How do you troubleshoot “audio still has gaps” after silence slicing?

If you still hear awkward gaps, it usually means one of these issues is happening:

  • the silence threshold was too strict or too loose,
  • the microphone pickup includes low-level noise that isn’t detected as silence,
  • or the “gap” is actually a performance issue (long pause, trailing sentence) rather than removable dead air.

Fix strategy

  • Re-run Silent Slicer with adjusted detection sensitivity (if your workflow supports it).
  • Verify that you’re removing the correct track (e.g., the main dialogue track, not music).
  • Use semantic search to locate the exact problematic moment, then review the audio closely.

How do you handle long-form podcasts where you don’t want aggressive trimming?

For podcasts, you may want fewer cuts and more natural pacing.
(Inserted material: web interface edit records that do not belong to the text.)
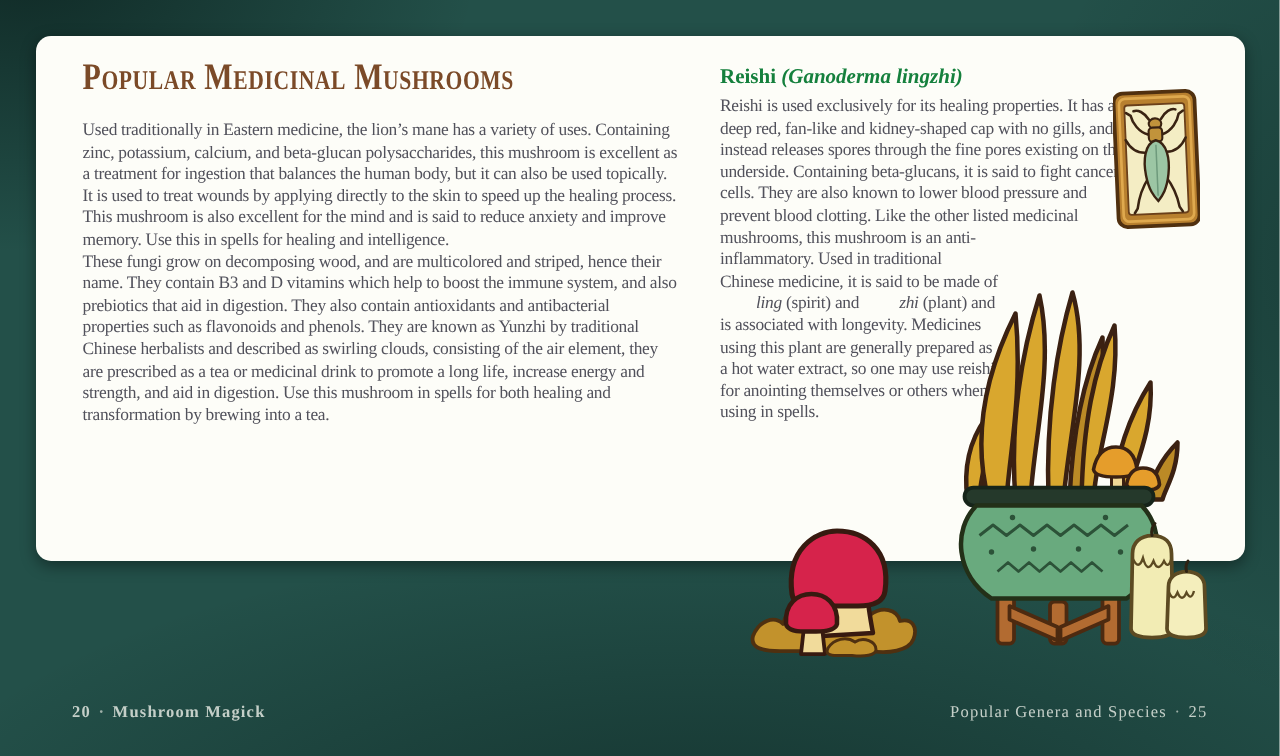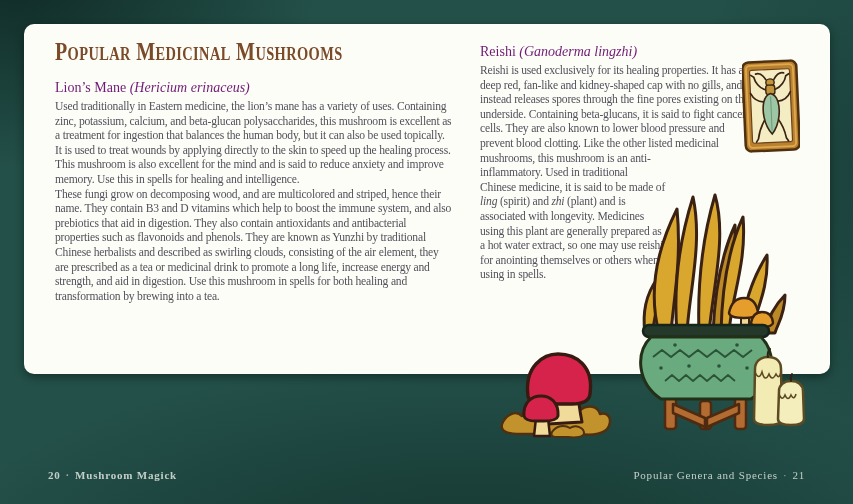--- a/index.html
+++ b/index.html
@@ -26,7 +26,7 @@
     margin:0 0 14px 0;
   }
   .sec-head{
-    font-size:14px;font-weight:normal;color:#701a75;
+    font-size:14px;font-weight:bold;color:#15803d;
     margin:13px 0 4px 0;
   }
   .sec-head .latin{font-style:italic;}

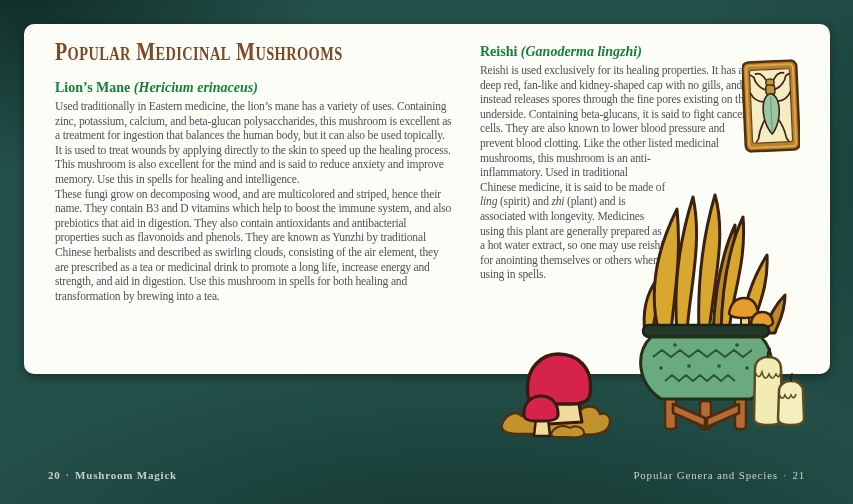--- a/index.html
+++ b/index.html
@@ -55,7 +55,6 @@
   <div class="col-left">
     <h1 class="title">Popular Medicinal Mushrooms</h1>
 
-    <h2 class="sec-head"><span>Lion’s Mane </span><span class="latin">(Hericium erinaceus)</span></h2>
     <p class="body-text">Used traditionally in Eastern medicine, the lion’s mane has a variety of uses. Containing zinc, potassium, calcium, and beta-glucan polysaccharides, this mushroom is excellent as a treatment for ingestion that balances the human body, but it can also be used topically. It is used to treat wounds by applying directly to the skin to speed up the healing process. This mushroom is also excellent for the mind and is said to reduce anxiety and improve memory. Use this in spells for healing and intelligence.</p>
 
     <p class="body-text">These fungi grow on decomposing wood, and are multicolored and striped, hence their name. They contain B3 and D vitamins which help to boost the immune system, and also prebiotics that aid in digestion. They also contain antioxidants and antibacterial properties such as flavonoids and phenols. They are known as Yunzhi by traditional Chinese herbalists and described as swirling clouds, consisting of the air element, they are prescribed as a tea or medicinal drink to promote a long life, increase energy and strength, and aid in digestion. Use this mushroom in spells for both healing and transformation by brewing into a tea.</p>

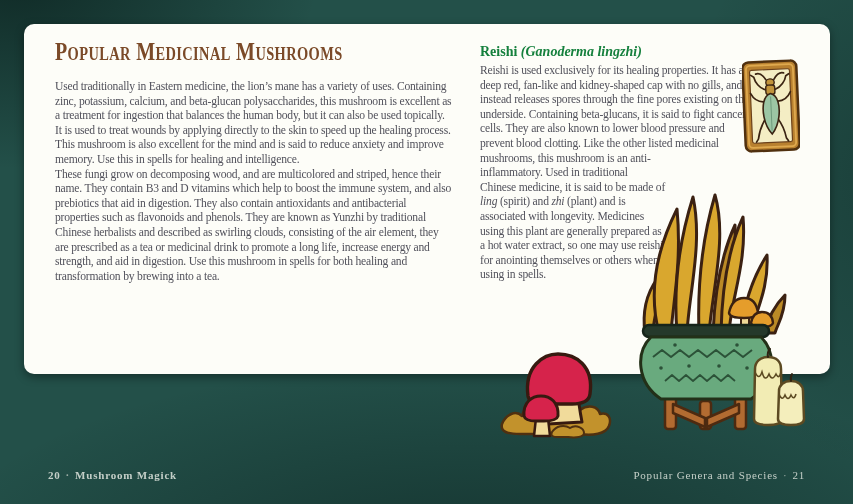--- a/index.html
+++ b/index.html
@@ -34,7 +34,7 @@
     font-size:11.6px;line-height:14.6px;color:#51515b;
     letter-spacing:-.2px;margin:0;text-align:left;
   }
-  .body-text em{font-style:italic;}
+  .body-text em{font-style:italic;margin-left:24px;}
   .narrow{width:186px;}
   .footer-left,.footer-right{
     position:absolute;top:469px;color:#c4cfc8;font-size:11px;letter-spacing:.8px;

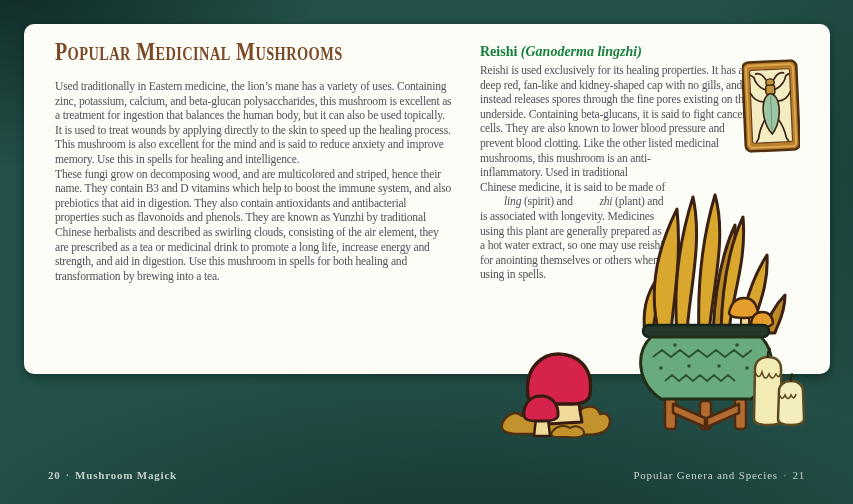--- a/index.html
+++ b/index.html
@@ -149,6 +149,6 @@
 </div>
 
 <div class="footer-left"><span>20</span><span class="dot">·</span><span>Mushroom Magick</span></div>
-<div class="footer-right"><span>Popular Genera and Species</span><span class="dot">·</span><span>21</span></div>
+<div class="footer-right"><span>Popular Genera and Species</span><span class="dot">·</span><span>25</span></div>
 
 </body></html>

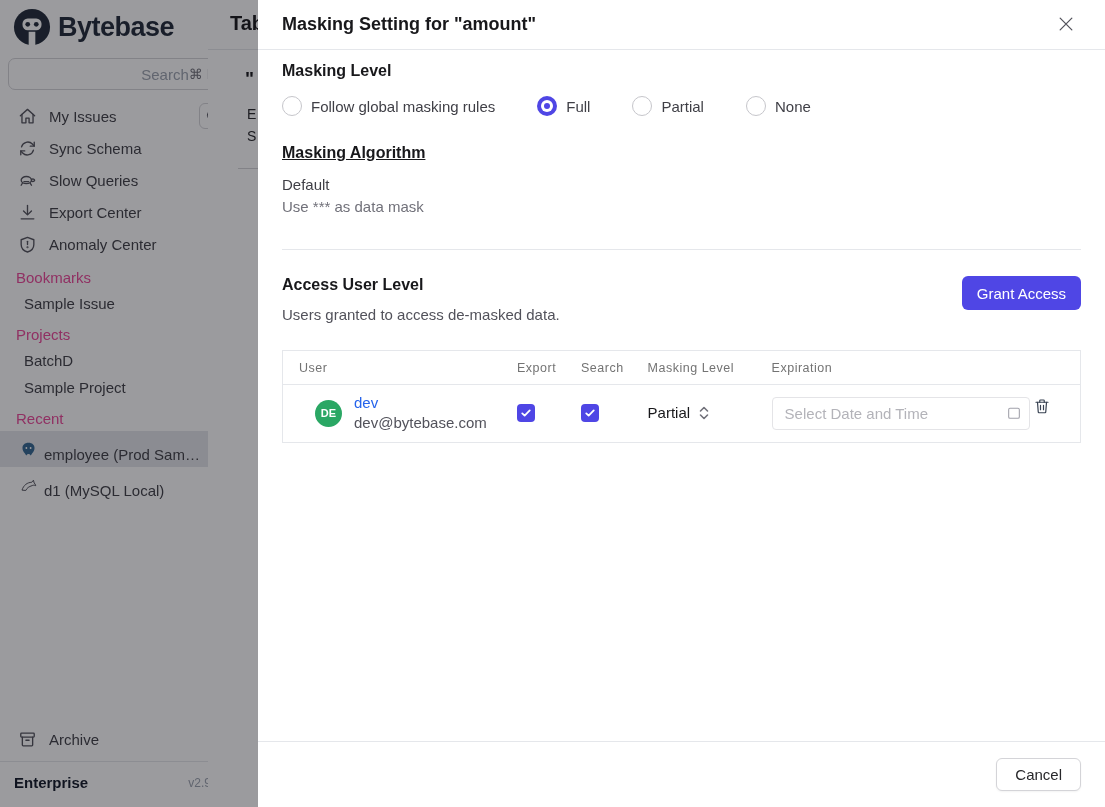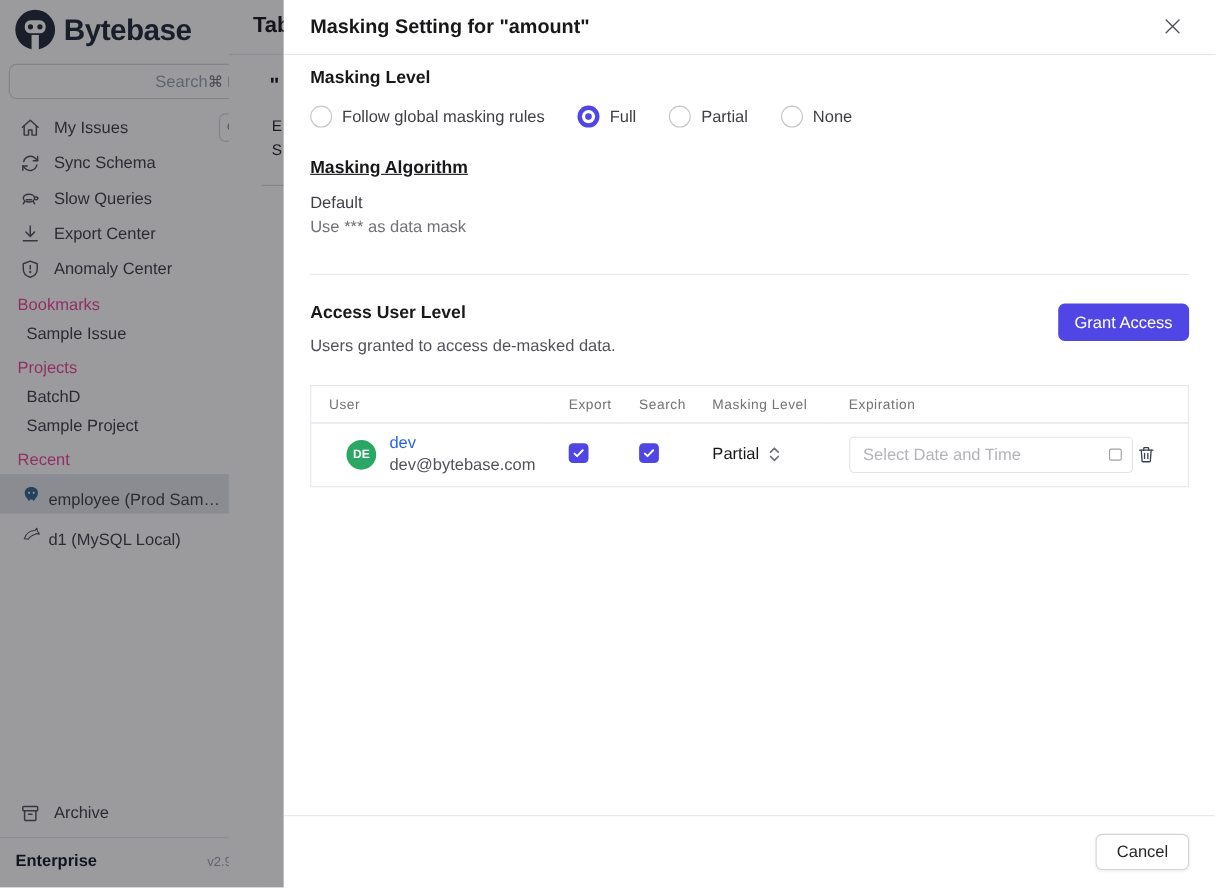--- a/index.html
+++ b/index.html
@@ -63,7 +63,7 @@
   .close-btn svg { width:20px; height:20px; }
   .modal-body { flex:1; padding:12px 24px 0; overflow:hidden; }
   .section-heading { font-size:16px; font-weight:600; color:#18181b; }
-  .radio-row { display:flex; align-items:flex-start; gap:30px; margin-top:16px; }
+  .radio-row { display:flex; align-items:flex-start; gap:42px; margin-top:16px; }
   .radio-option { display:flex; align-items:center; gap:9px; font-size:15px; color:#3f3f46; cursor:pointer; }
   .radio { width:20px; height:20px; border-radius:50%; border:1.5px solid #c6c6cb; background:#fff;
            position:relative; flex:none; }

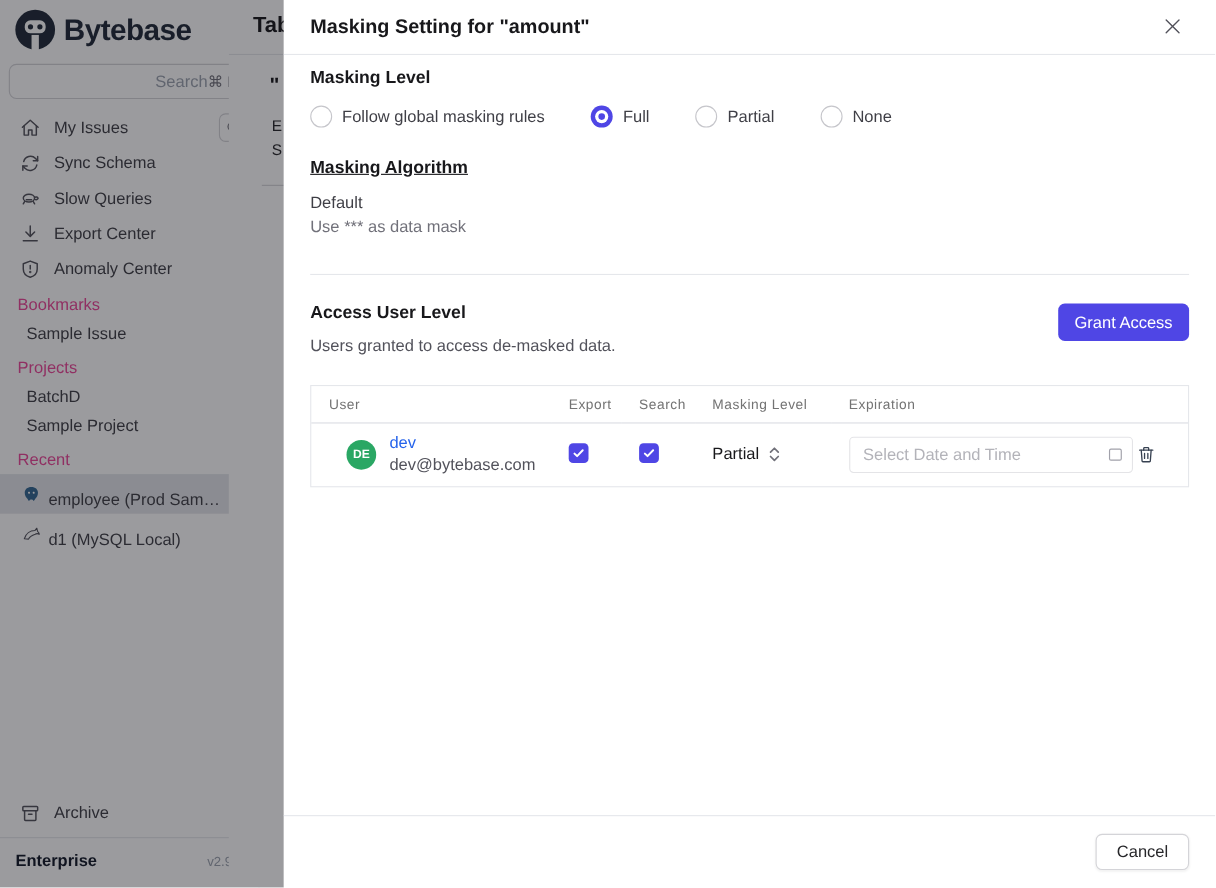--- a/index.html
+++ b/index.html
@@ -94,7 +94,7 @@
   .checkbox svg { width:12px; height:12px; }
   .level-select { display:inline-flex; align-items:center; gap:8px; font-size:15px; color:#18181b; cursor:pointer; }
   .chevrons { width:12px; height:14px; color:#71717a; }
-  .expiration-cell { display:flex; align-items:center; gap:3px; }
+  .expiration-cell { display:flex; align-items:flex-start; gap:3px; }
   .date-input-wrap { position:relative; width:258px; flex:none; }
   .date-input { width:100%; height:33px; border:1px solid #e4e4e7; border-radius:4px; padding:0 30px 0 12px;
                 font-size:15px; color:#18181b; font-family:inherit; background:#fff; }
Silence slicing can still help, but you might:

  • remove only the most obvious dead air,
  • keep rhetorical pauses,
  • and avoid compressing everything into a fast montage.

A good approach is to treat gap removal as a “quality filter,” not a “speed hack.” Tighten enough to keep attention, but preserve the conversational rhythm.

What if you need to keep exact timestamps for chapters or guests?

If you have external requirements (timestamps for chapters, guest segments, or sponsorship markers), you’ll need to reconcile the fact that removing gaps changes time.

Practical approach

  • Build chapters after the timeline is finalized (post-gap removal).
  • Use transcripts to anchor chapter content semantically rather than to original absolute seconds.
  • If you must match pre-gap timestamps, export a mapping or do a final chapter pass after import.

Why Cutsio is the fastest way to kill timeline gaps without rework

Manual gap removal scales poorly: the more pauses you have, the more time you waste. Cutsio automates the rough cut phase by:

  • detecting silence with Silent Slicer,
  • enabling fast extraction with Semantic Search,
  • reducing cost risk with pay-for-minutes storage,
  • speeding planning with free transcripts and AI summaries,
  • and exporting XML/EDL directly to your NLE so you continue editing immediately rather than rebuilding.

If your workflow involves YouTube, education, or podcasting, the “rough cut” is where most time disappears. Cutsio is built to eliminate that bottleneck—so you spend your time on story, pacing, and polish, not deleting 500 gaps.